On 19 October 19, the 3SI’s virtual forum took place in Estonia. In a significant addition, the board of the 3SI Investment Fund made an announcement that Estonia decided to join it as core investor, investing “up to EUR 20 million into the Fund”[9]. Martin Helme, the country’s Minister of Finance, noted that “[t]he cooperation of Three Seas countries is important for us, therefore we also want to contribute to the joint fund and soon hope to see the first investments”[10]. In academic terms, this can only mean that the situation is at a point when the 17+1 vs. 3SI inevitable clash can either represent a monumental opportunity for the EU and China to positively cooperate in year to come or a possibility for the two sides to be in an ever-expanding permanent geo-strategic conflict over the issue. The next two years will clarify plenty on the aforementioned dilemma.

 

[1] Vlad Vernygora and Natalia Chaban, ‘New Europe and its neo-regionalism: the working case of the Community of Democratic Choice’ in TRAMES (Tallinn: Estonian Academy Publishers), Vol. 12, issue 2, 2008, pp. 127-150.

[2] ‘Premier Wen Jiabao leaves for home after visit to Poland’ in Ministry of Foreign Affairs, the People’s Republic of China, 28 April 2012. Available from [https://www.fmprc.gov.cn/mfa_eng/topics_665678/wjbispg_665714/t928040.shtml].

[3] ‘The Commission adopts the third report on the implementation of EU macro-regional strategies’ in the European Commission, 24 September 2020. Available from [https://ec.europa.eu/regional_policy/en/newsroom/news/2020/09/24-09-2020-the-commission-adopts-the-third-report-on-the-implementation-of-eu-macro-regional-strategies].

[4] ‘European Parliament resolution of 12 September 2018 on the state of EU-China relations’ in the European Parliament, 12 September 2020. Available from [https://www.europarl.europa.eu/doceo/document/TA-8-2018-0343_EN.html].

[5] ‘Full text of China’s Policy Paper on the European Union’ in Xinhua, 18 December 2018. Available from [http://www.xinhuanet.com/english/2018-12/18/c_137681829.htm].

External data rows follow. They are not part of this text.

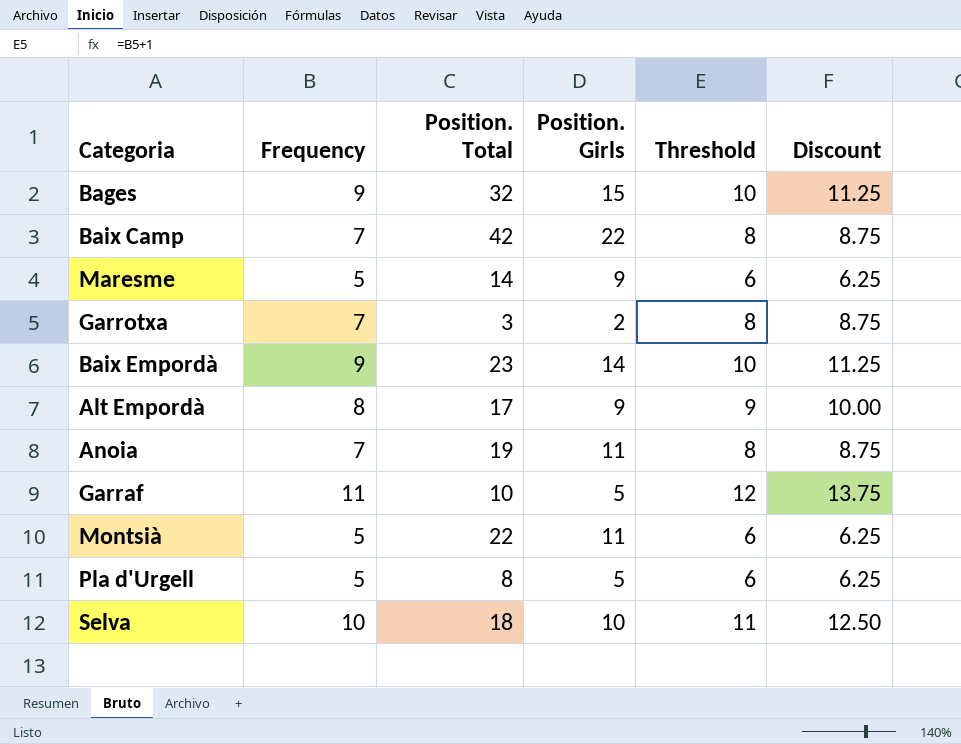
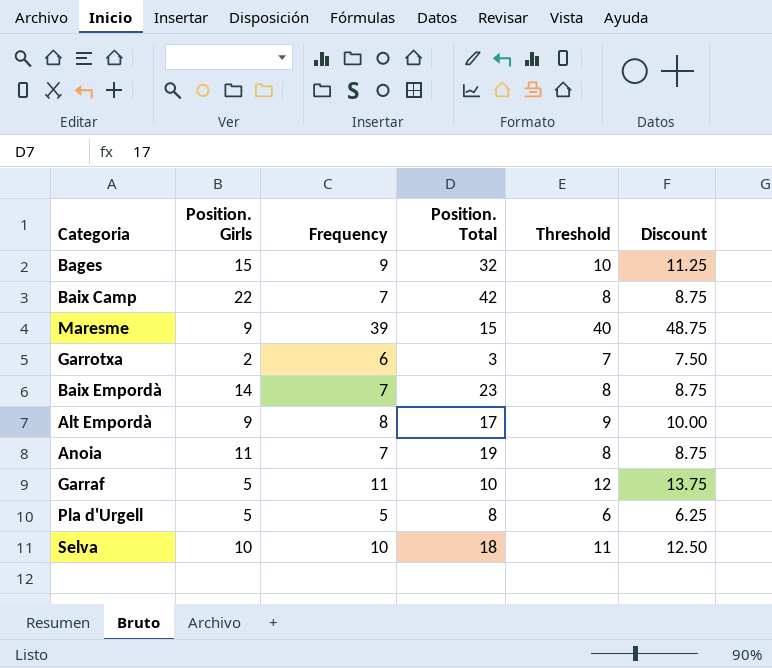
column Position. Girls | position: 4 -> 2
row Montsià: 5 | 22 | 11 | 6 | 6.25 -> none
Maresme | Frequency: 5 -> 39
Maresme | Position. Total: 14 -> 15
Maresme | Threshold: 6 -> 40
Maresme | Discount: 6.25 -> 48.75
Garrotxa | Frequency: 7 -> 6
Garrotxa | Threshold: 8 -> 7
Garrotxa | Discount: 8.75 -> 7.50
Baix Empordà | Frequency: 9 -> 7
Baix Empordà | Threshold: 10 -> 8
Baix Empordà | Discount: 11.25 -> 8.75

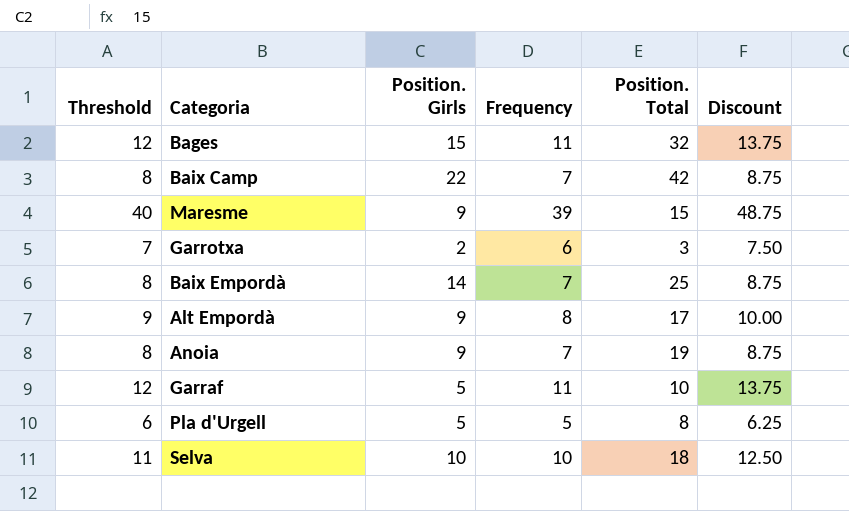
column Threshold | position: 5 -> 1
Bages | Threshold: 10 -> 12
Bages | Frequency: 9 -> 11
Bages | Discount: 11.25 -> 13.75
Baix Empordà | Position. Total: 23 -> 25
Anoia | Position. Girls: 11 -> 9

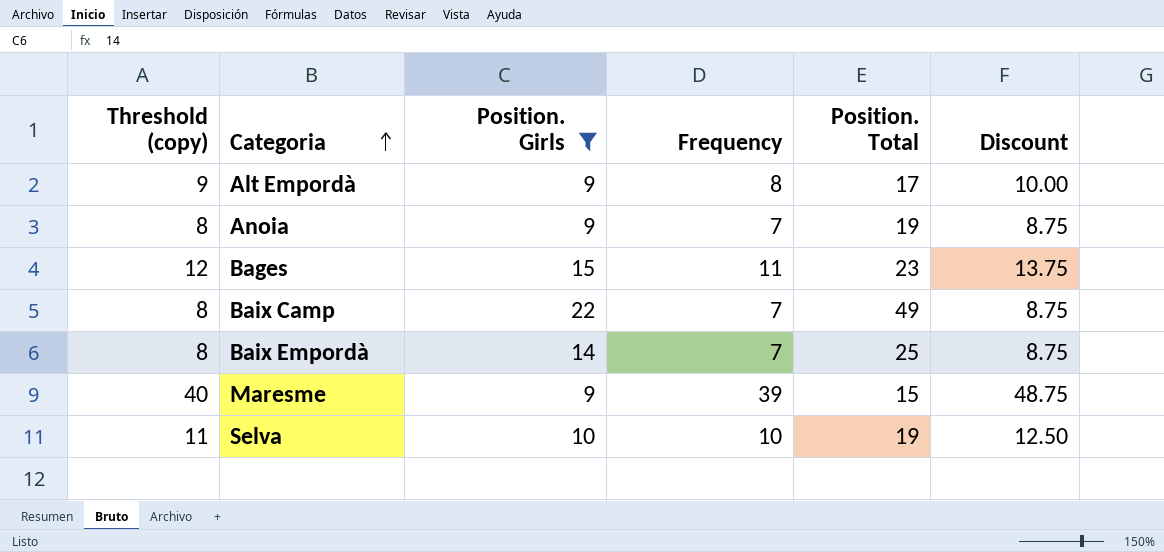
filter: none -> Position. Girls >= 9
row order: none -> Categoria ascending
column name: Threshold -> Threshold (copy)
Bages | Position. Total: 32 -> 23
Baix Camp | Position. Total: 42 -> 49
Selva | Position. Total: 18 -> 19

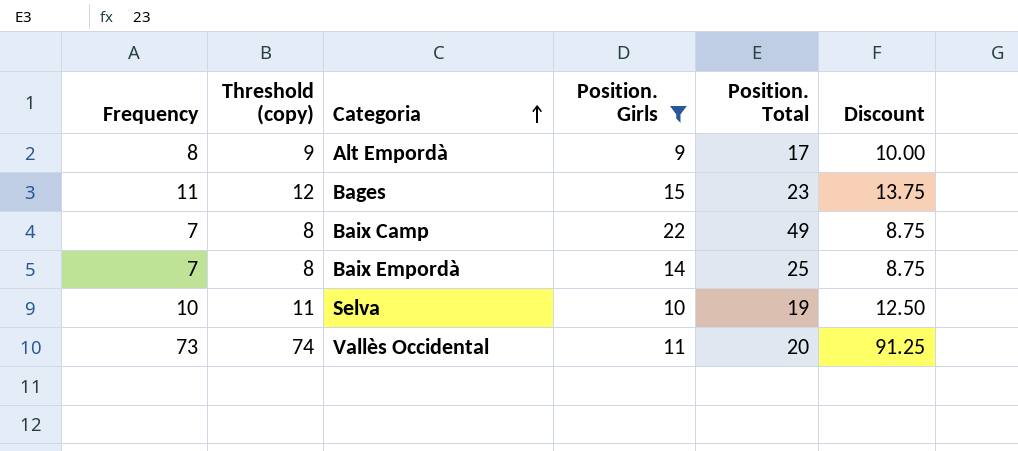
column Frequency | position: 4 -> 1
row Anoia: 8 | 9 | 7 | 19 | 8.75 -> none
row Maresme: 40 | 9 | 39 | 15 | 48.75 -> none
row Vallès Occidental: none -> 73 | 74 | 11 | 20 | 91.25

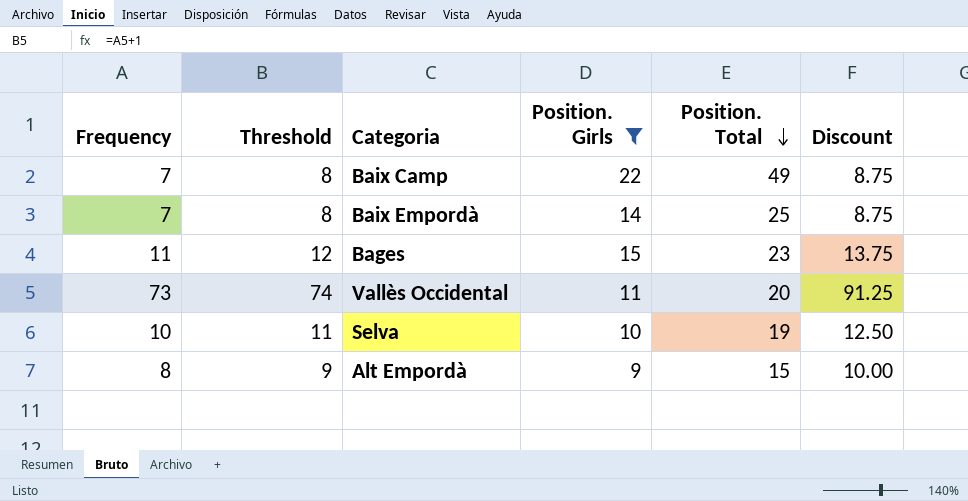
row order: Categoria ascending -> Position. Total descending
column name: Threshold (copy) -> Threshold
Alt Empordà | Position. Total: 17 -> 15

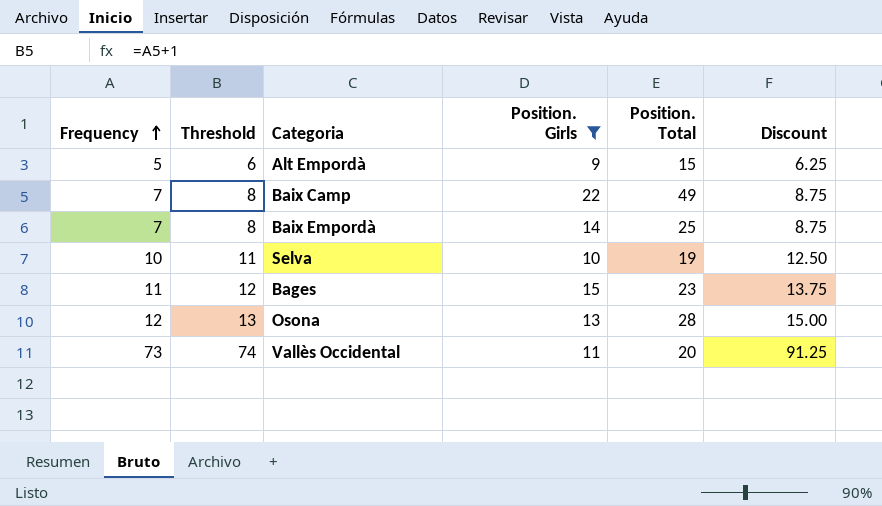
row order: Position. Total descending -> Frequency ascending
Alt Empordà | Frequency: 8 -> 5
Alt Empordà | Threshold: 9 -> 6
Alt Empordà | Discount: 10.00 -> 6.25
row Osona: none -> 12 | 13 | 13 | 28 | 15.00

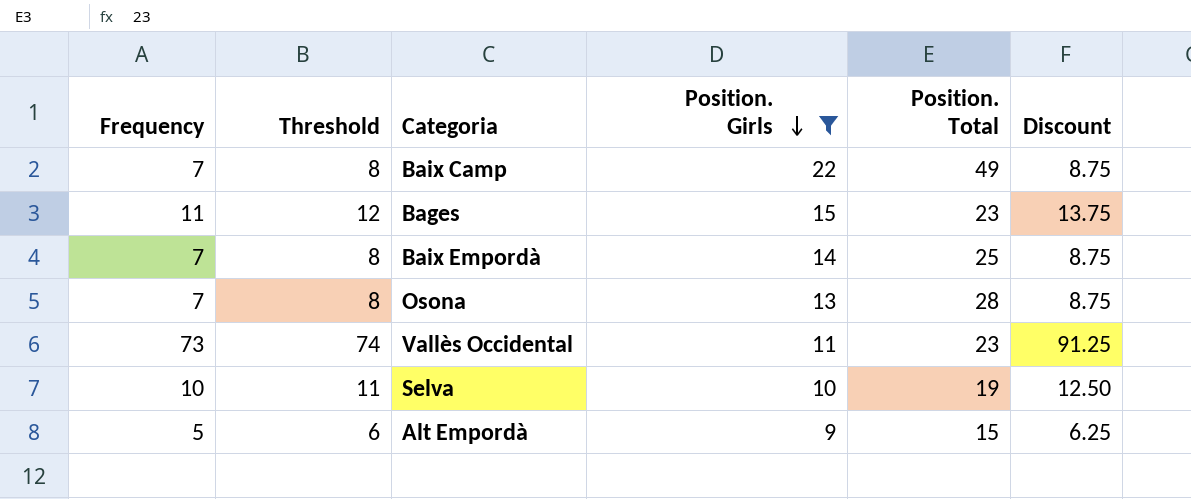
row order: Frequency ascending -> Position. Girls descending
Osona | Frequency: 12 -> 7
Osona | Threshold: 13 -> 8
Osona | Discount: 15.00 -> 8.75
Vallès Occidental | Position. Total: 20 -> 23

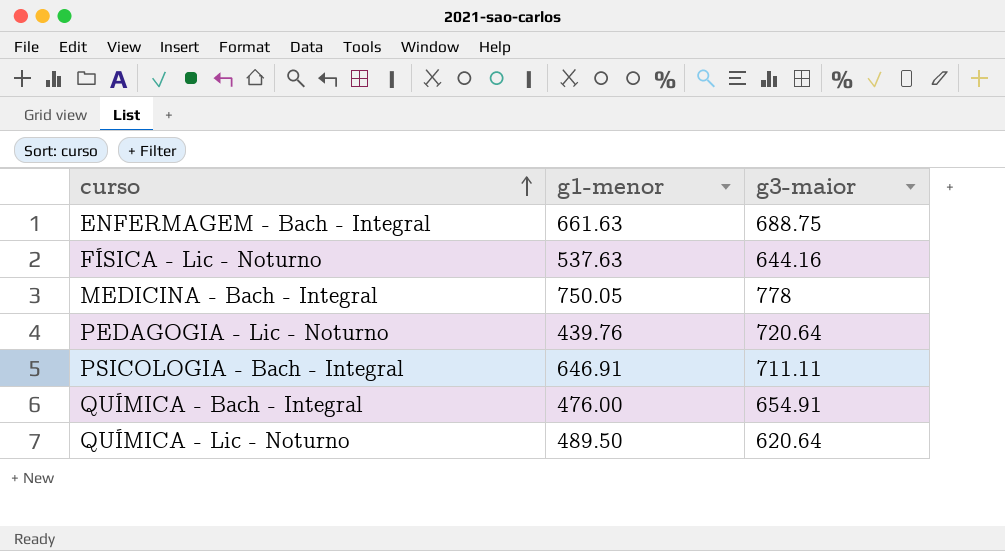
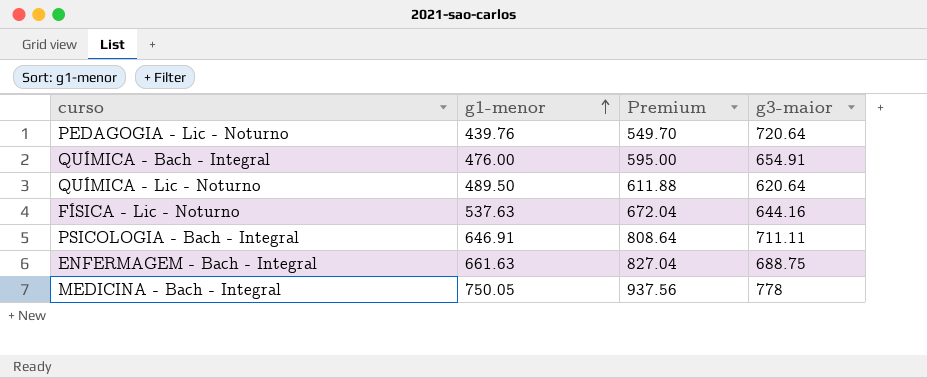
row order: curso ascending -> g1-menor ascending
column Premium | formula: none -> [g1-menor] * 1.25

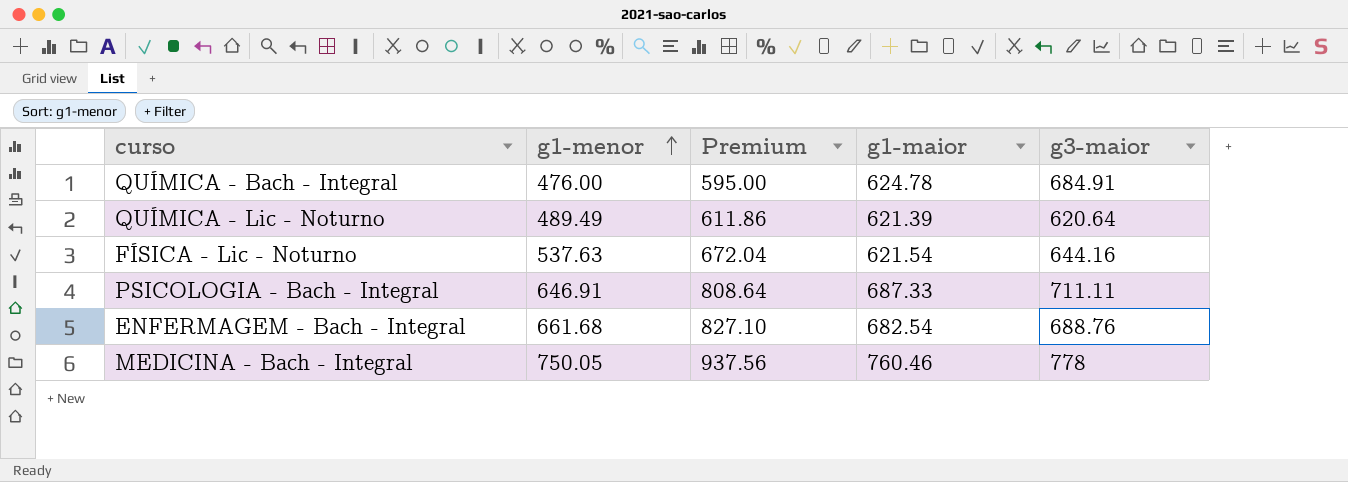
column g1-maior | position: none -> 4
row PEDAGOGIA - Lic - Noturno: 439.76 | 549.70 | 720.64 -> none
QUÍMICA - Bach - Integral | g3-maior: 654.91 -> 684.91
QUÍMICA - Lic - Noturno | g1-menor: 489.50 -> 489.49
QUÍMICA - Lic - Noturno | Premium: 611.88 -> 611.86
ENFERMAGEM - Bach - Integral | g1-menor: 661.63 -> 661.68
ENFERMAGEM - Bach - Integral | Premium: 827.04 -> 827.10
ENFERMAGEM - Bach - Integral | g3-maior: 688.75 -> 688.76

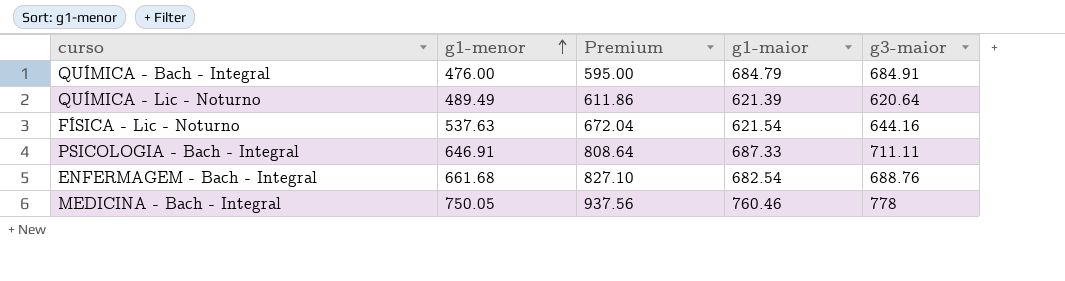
QUÍMICA - Bach - Integral | g1-maior: 624.78 -> 684.79

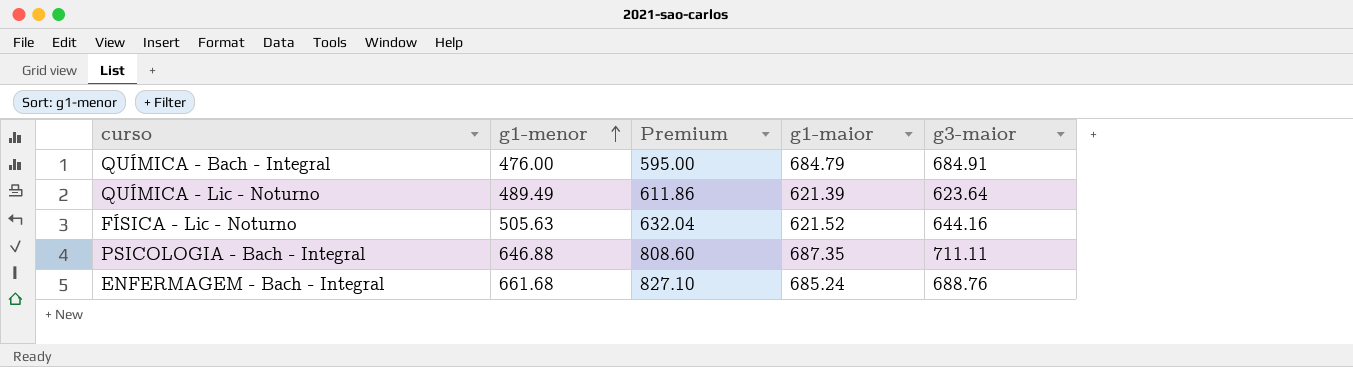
row MEDICINA - Bach - Integral: 750.05 | 937.56 | 760.46 | 778 -> none
QUÍMICA - Lic - Noturno | g3-maior: 620.64 -> 623.64
FÍSICA - Lic - Noturno | g1-menor: 537.63 -> 505.63
FÍSICA - Lic - Noturno | Premium: 672.04 -> 632.04
FÍSICA - Lic - Noturno | g1-maior: 621.54 -> 621.52
PSICOLOGIA - Bach - Integral | g1-menor: 646.91 -> 646.88
PSICOLOGIA - Bach - Integral | Premium: 808.64 -> 808.60
PSICOLOGIA - Bach - Integral | g1-maior: 687.33 -> 687.35
ENFERMAGEM - Bach - Integral | g1-maior: 682.54 -> 685.24

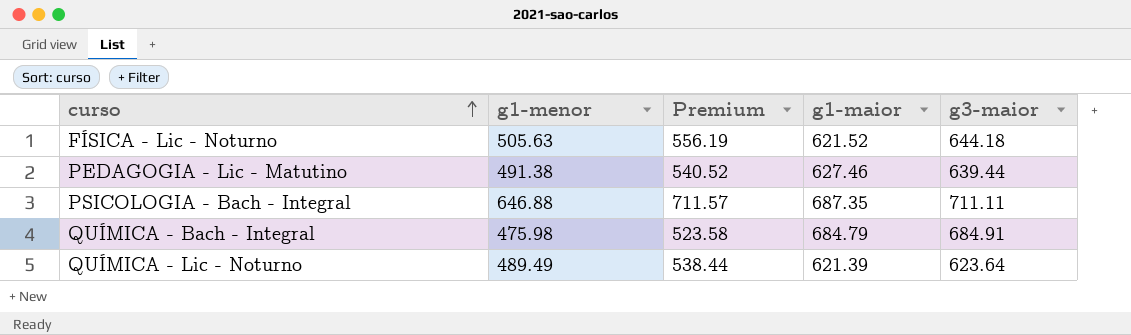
row order: g1-menor ascending -> curso ascending
column Premium | formula: [g1-menor] * 1.25 -> [g1-menor] * 1.1
row ENFERMAGEM - Bach - Integral: 661.68 | 827.10 | 685.24 | 688.76 -> none
FÍSICA - Lic - Noturno | g3-maior: 644.16 -> 644.18
row PEDAGOGIA - Lic - Matutino: none -> 491.38 | 540.52 | 627.46 | 639.44
QUÍMICA - Bach - Integral | g1-menor: 476.00 -> 475.98

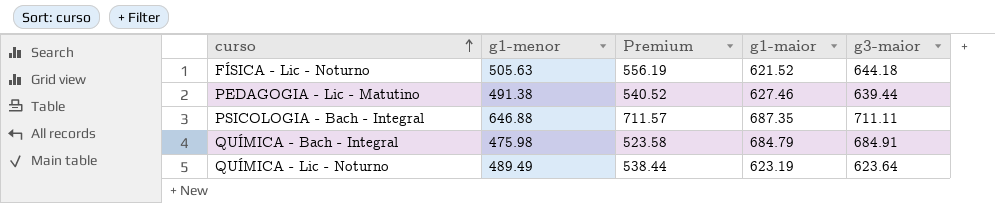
QUÍMICA - Lic - Noturno | g1-maior: 621.39 -> 623.19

[6] ‘Three Seas Initiative (3SI)’ in Välisministeerium. Available from [https://vm.ee/en/three-seas-initiative-3si#History].

[7] ‘Secretariat of the Three Seas created’ in 3seas.eu. Available from [https://www.3seas.eu/media/news/secretariat-of-the-three-seas-was-created]. Emphasis is ours.

[8] Emilian Kavalski, ‘How China lost central and eastern Europe’ in The Conversation, 27 July 2020. Available from [https://theconversation.com/how-china-lost-central-and-eastern-europe-142416].

[9] ‘Estonia joined the Three Seas Initiative Investment Fund’ in 3seas.eu. Available from [https://www.3seas.eu/media/news/estonia-joined-the-three-seas-initiative-investment-fund].

[10] Martin Helme as cited in ‘Estonia joined the Three Seas Initiative Investment Fund’.